Detailed Description

This is a prospective, controlled, randomized, and open-label clinical trial conducted at Alexandria University Hospitals to compare the efficacy of diosmin-hesperidin versus loratadine, and their combination, for the prevention of G-CSF-induced bone pain in adult patients (18-65 years) with hematological malignancies (leukemia or lymphoma) receiving filgrastim.

Rationale:

G-CSF-induced bone pain is a common and debilitating side effect, impacting patient quality of life. While current management strategies using NSAIDs and antihistamines are not always sufficient, diosmin, a flavonoid with known anti-inflammatory and neuroprotective properties, has not been thoroughly investigated for this indication. This study aims to address this gap and explore the potential of diosmin, loratadine, and their combination to mitigate G-CSF-induced bone pain.

Study Design:

Participants meeting the eligibility criteria (detailed elsewhere) will be randomly assigned to one of four treatment groups:

Control Group: No specific treatment for bone pain. Loratadine Group: Loratadine 10mg tablet once daily, administered 30 minutes before filgrastim and continued for 5 days.

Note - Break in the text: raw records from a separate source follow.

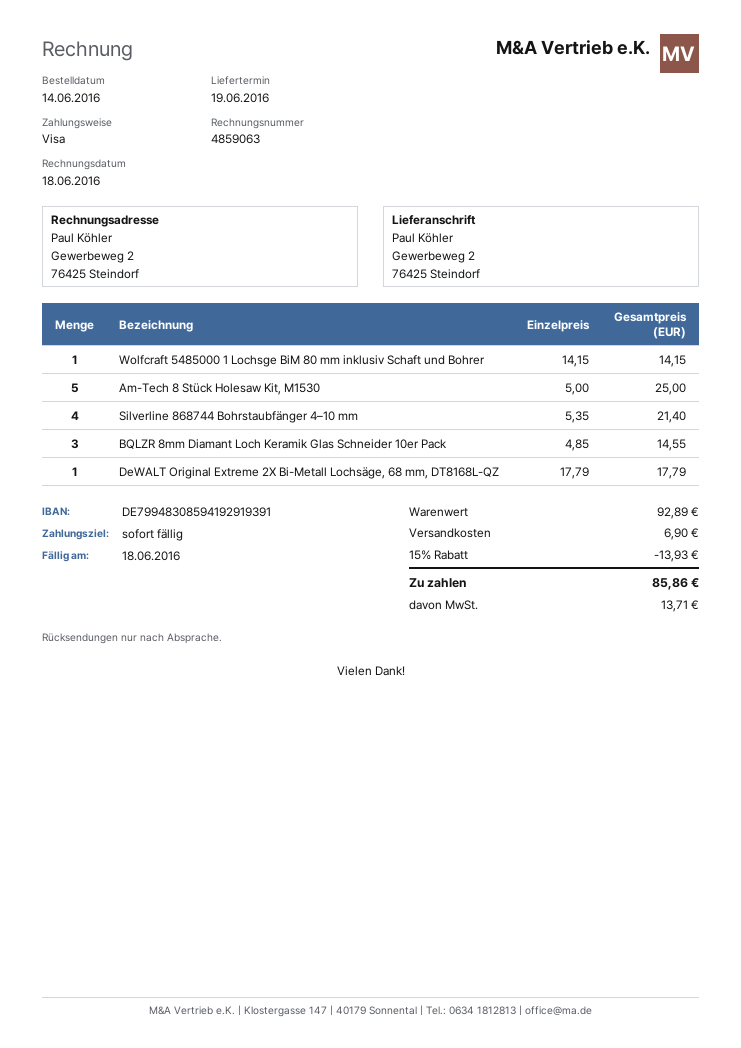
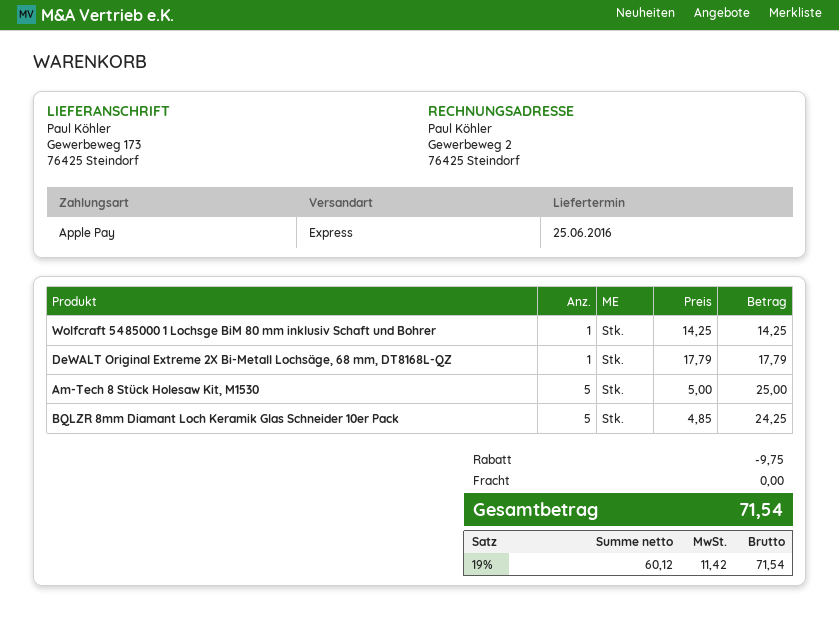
delivery date: 2016-06-19 -> 2016-06-25
payment method: Visa -> Apple Pay
ship to: Gewerbeweg 2, 76425 Steindorf -> Gewerbeweg 173, 76425 Steindorf
Wolfcraft 5485000 1 Lochsge BiM 80 mm inklusiv Schaft und Bohrer: 1 x 14.15 = 14.15 -> 1 x 14.25 = 14.25
Silverline 868744 Bohrstaubfänger 4–10 mm: 4 x 5.35 = 21.40 -> none
BQLZR 8mm Diamant Loch Keramik Glas Schneider 10er Pack: 3 x 4.85 = 14.55 -> 5 x 4.85 = 24.25
discount: 13.93 -> 9.75
shipping: 6.90 -> 0.00
tax: 13.71 -> 11.42
total: 85.86 -> 71.54

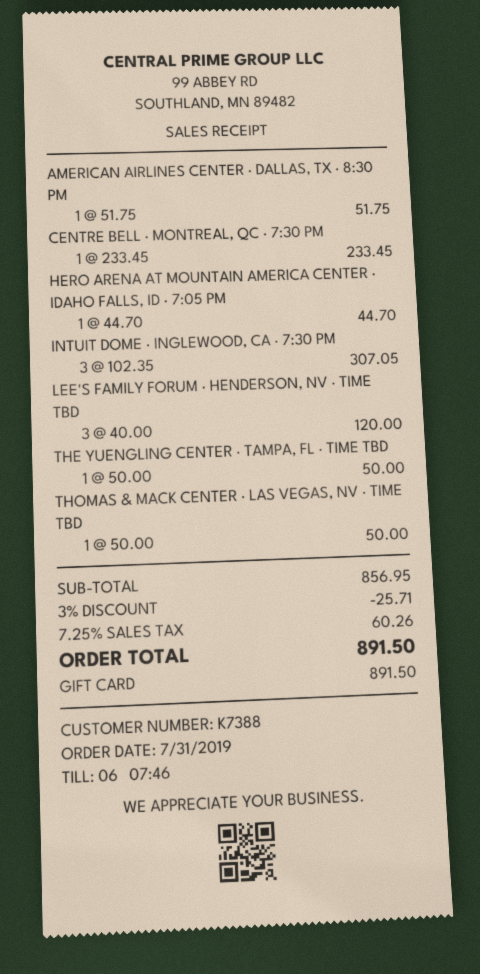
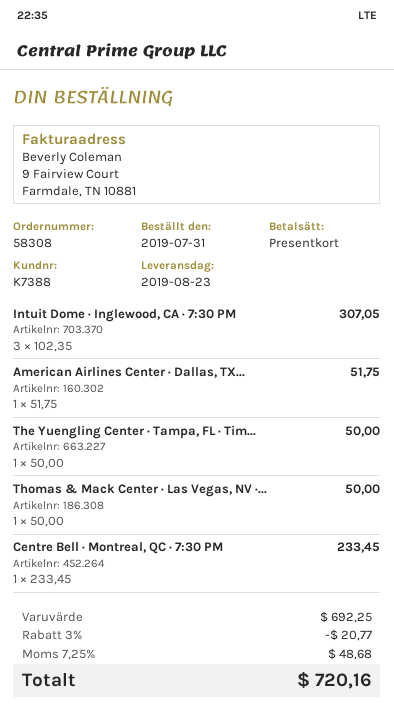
HERO ARENA AT MOUNTAIN AMERICA CENTER · IDAHO FALLS, ID · 7:05 PM: 1 x 44.70 = 44.70 -> none
LEE'S FAMILY FORUM · HENDERSON, NV · TIME TBD: 3 x 40.00 = 120.00 -> none
subtotal: 856.95 -> 692.25
discount: 3% = 25.71 -> 3% = 20.77
tax: 7.25% = 60.26 -> 7.25% = 48.68
total: 891.50 -> 720.16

Diosmin-Hesperidin Group: Diosmin-Hesperidin 500mg tablet twice daily, administered 30 minutes before filgrastim and continued for 5 days.

Combination Group: Loratadine 10mg tablet once daily plus Diosmin-Hesperidin 500mg tablet twice daily, administered 30 minutes before filgrastim and continued for 5 days.

Filgrastim will be administered according to standard clinical practice for the underlying hematological condition.

Assessments:

Baseline Assessment: Before the start of filgrastim administration, demographic data, medical history (including type of malignancy, comorbidities, prior G-CSF treatment, and chemotherapy details), baseline laboratory tests (CBC, CRP, liver and kidney function), and baseline pain assessment using the Brief Pain Inventory (BPI) will be collected.

Follow-up Assessments:

Within 24 hours of the first filgrastim dose, pain will be assessed using the BPI, and baseline TNF-alpha levels will be measured.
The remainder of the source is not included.